I took a deep breath, trying to quieten the screaming voices that told me not to open this particular topic. But Peta was my girl. I told her everything. Well, most things. “A tiny bit of me, just a little, tiny, minuscule part might like Tyler.”

“One of Gabe’s brothers?” Peta laughed. “Even without knowing which brother you are referring to, I can assure you that’s perfectly natural. In fact, if you weren’t attracted to at least one of them, I would think there was something wrong with you. I’ve seen the photos. So is he the dark and intense one, or the wild one with the hair?” She shuddered. “Both of them are fine specimens of the human race.”

I swallowed as she laughed. “The thing is though, he’s told me that he wants me. He’s made it perfectly clear.”

Peta looked over to me slowly, a smile crossing her face. “Really? So maybe you need to tell me a little more.”

And so I did. I told her about Tyler and the dinner we had. I told her of the way he looked at me, the way he made me feel, ending with, “So what do I do?”

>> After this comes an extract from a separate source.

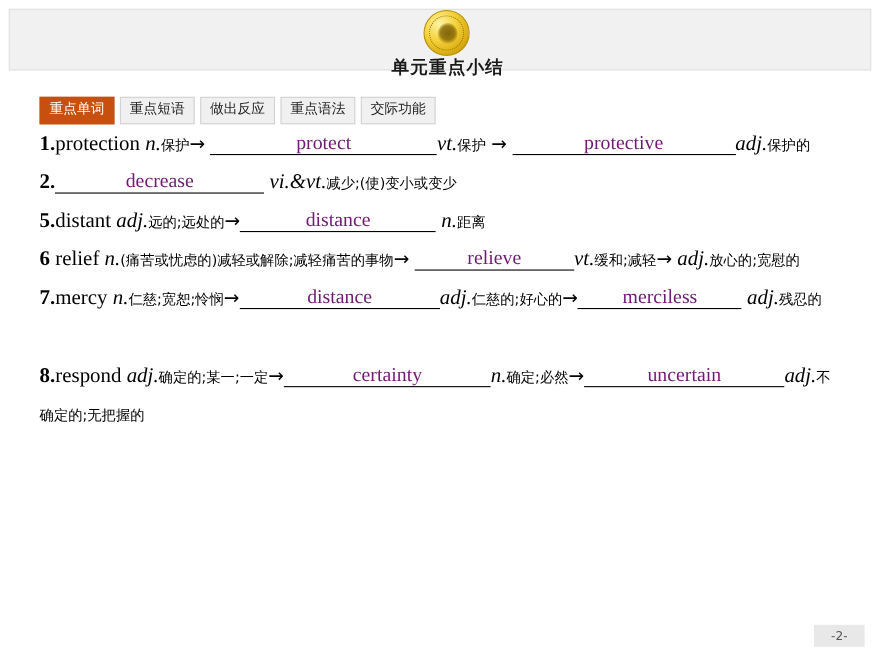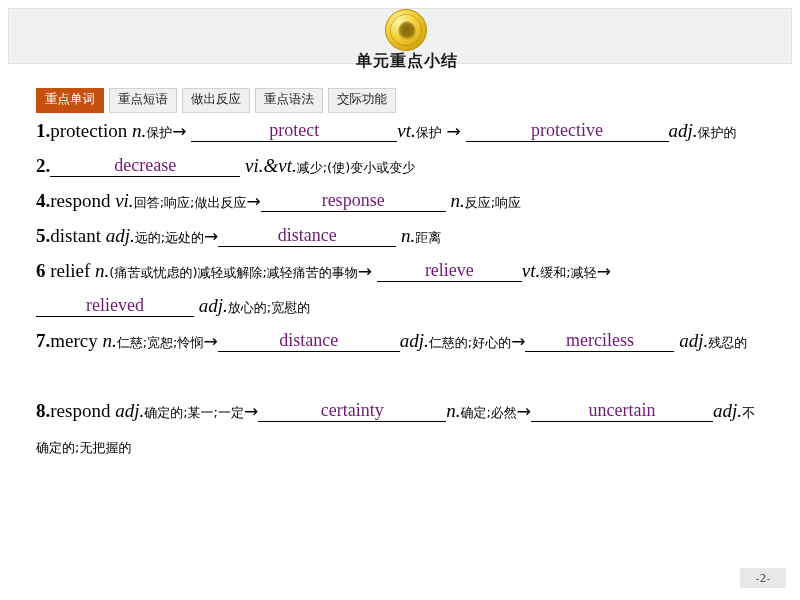"4.respond vi.回答;响应;做出反应→" div.entry { html: <div> <span>4.</span><span>respond</span> <span>vi.</span><span>回答;响应;做出反应</span><span>→</span><span><span>response</span></span> <span>n.</span><span>反应;响应</span> </div> -> none }
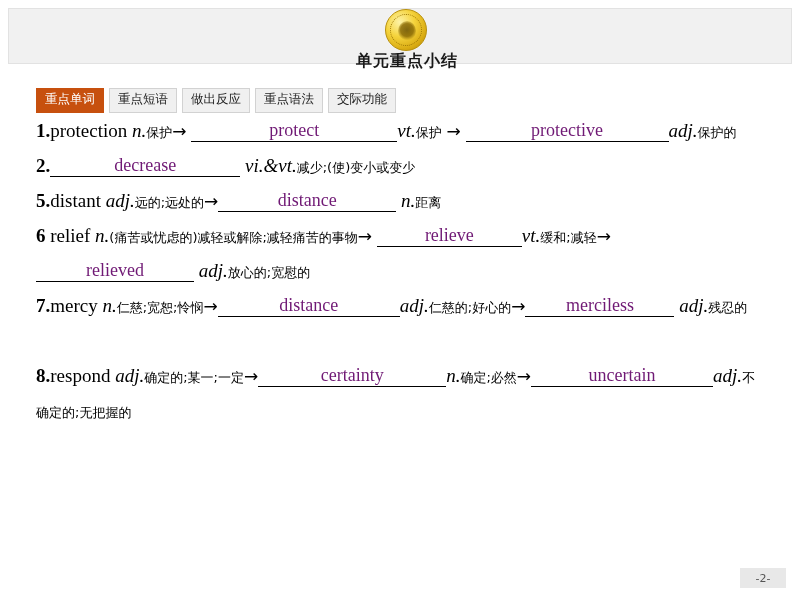"relieved" span.blank { html: <span><span>relieved</span></span> -> none }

“You realise this isn’t helping with my yearning for my single days, don’t you?” She drained the last of the wine, pouting when she realised there was none left. “You do nothing, that’s what you do. If it turns out you do have feelings for Tyler, then you break it off with Gabe. But at the moment, you have no idea how you feel, so to throw everything you have with Gabe away for guilt over some feelings for Tyler would be stupid. He may turn out to be nothing more than a pretty face.”

“See, this is why I have you.” I offered her my glass of wine, just a drab sitting in the base. Peta drunk it hungrily. “You talk sense into me.”

“It’s what I’m here for.” Peta lazily saluted. “To be the voice of reason.”